● **WORK INSTRUCTIONS**
Apart from the pictures, write out all the records exactly.
━━ INFORMATION SUPPLIED
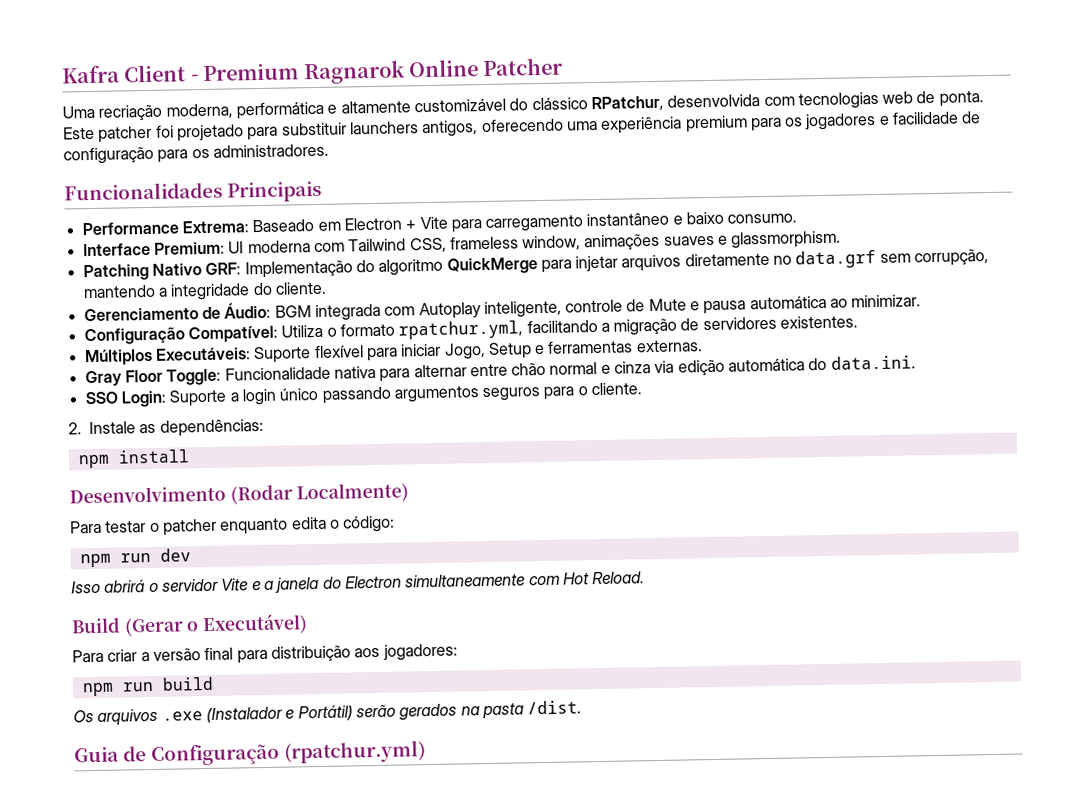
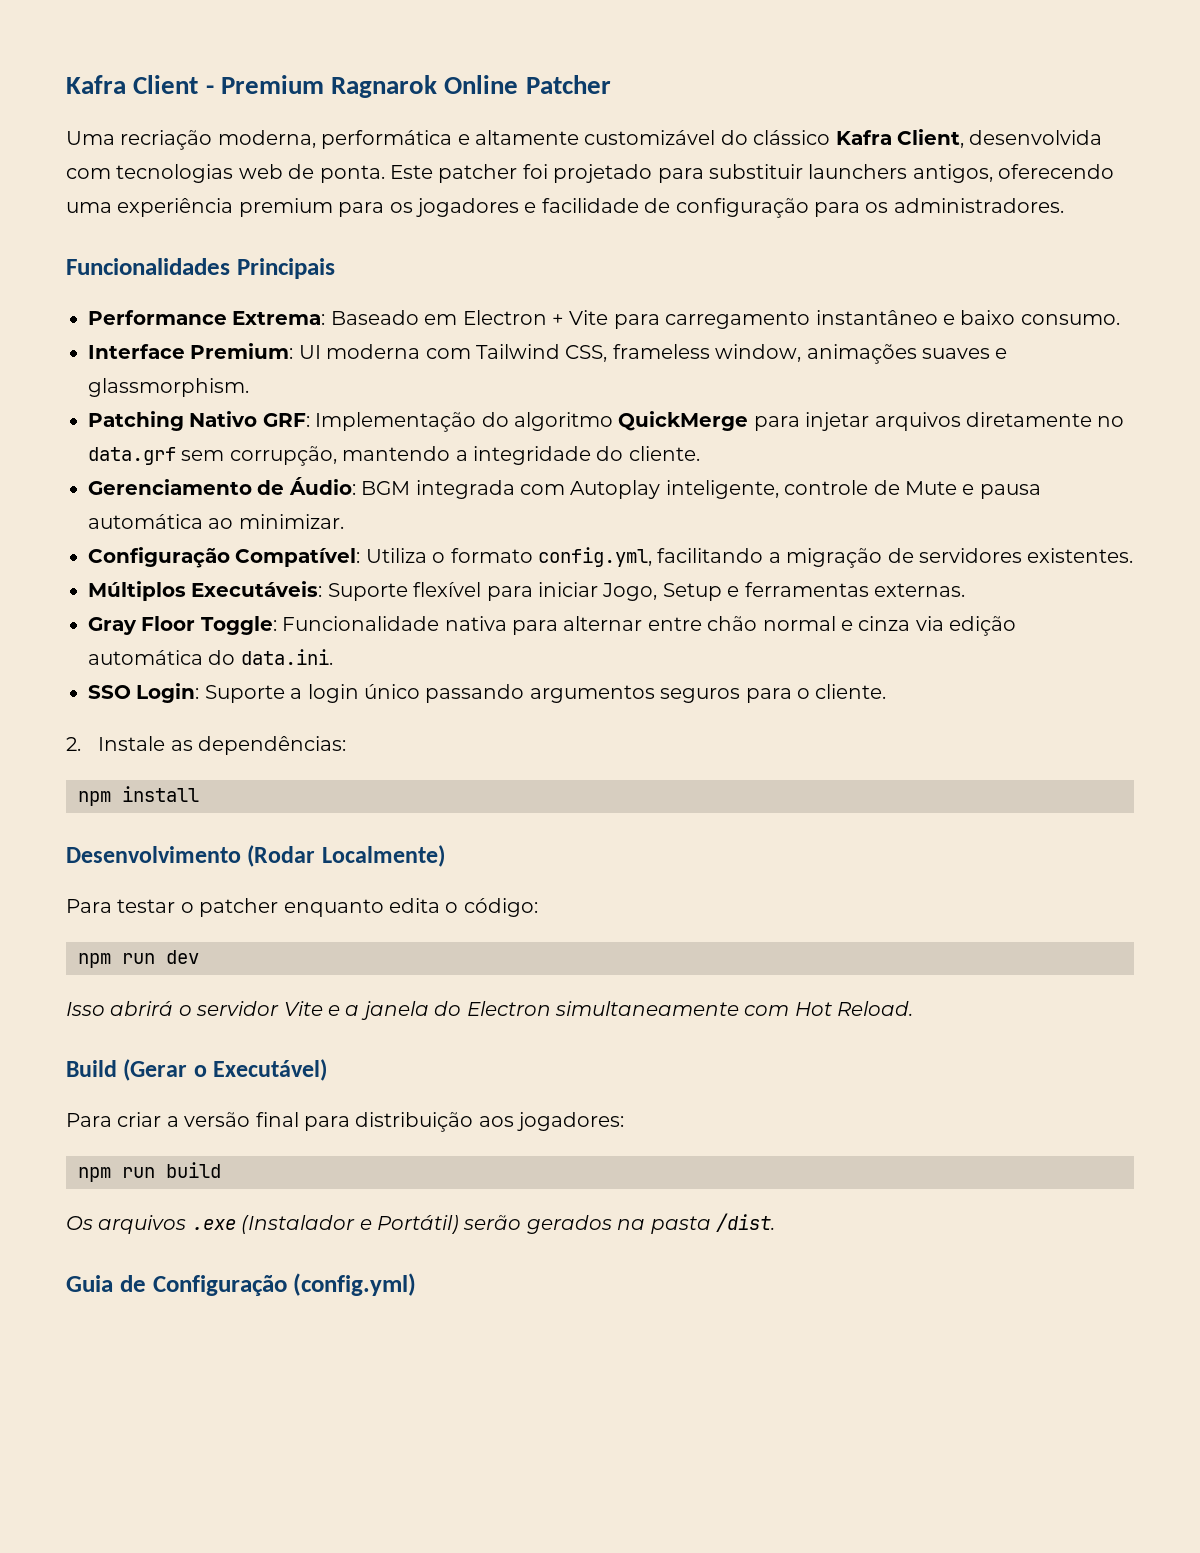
- Uma recriação moderna, performática e altamente customizável do clássico RPatchur, desenvolvida com tecnologias web de ponta.
+ Uma recriação moderna, performática e altamente customizável do clássico Kafra Client, desenvolvida com tecnologias web de ponta.
- Configuração Compatível: Utiliza o formato rpatchur.yml, facilitando a migração de servidores existentes.
+ Configuração Compatível: Utiliza o formato config.yml, facilitando a migração de servidores existentes.
- Guia de Configuração (rpatchur.yml)
+ Guia de Configuração (config.yml)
━━━━
● **EXPECTED ANSWER**
- Uma recriação moderna, performática e altamente customizável do clássico RPatchur, desenvolvida com tecnologias web de ponta.
+ Uma recriação moderna, performática e altamente customizável do clássico Kafra Client, desenvolvida com tecnologias web de ponta.
- Configuração Compatível: Utiliza o formato rpatchur.yml, facilitando a migração de servidores existentes.
+ Configuração Compatível: Utiliza o formato config.yml, facilitando a migração de servidores existentes.
- Guia de Configuração (rpatchur.yml)
+ Guia de Configuração (config.yml)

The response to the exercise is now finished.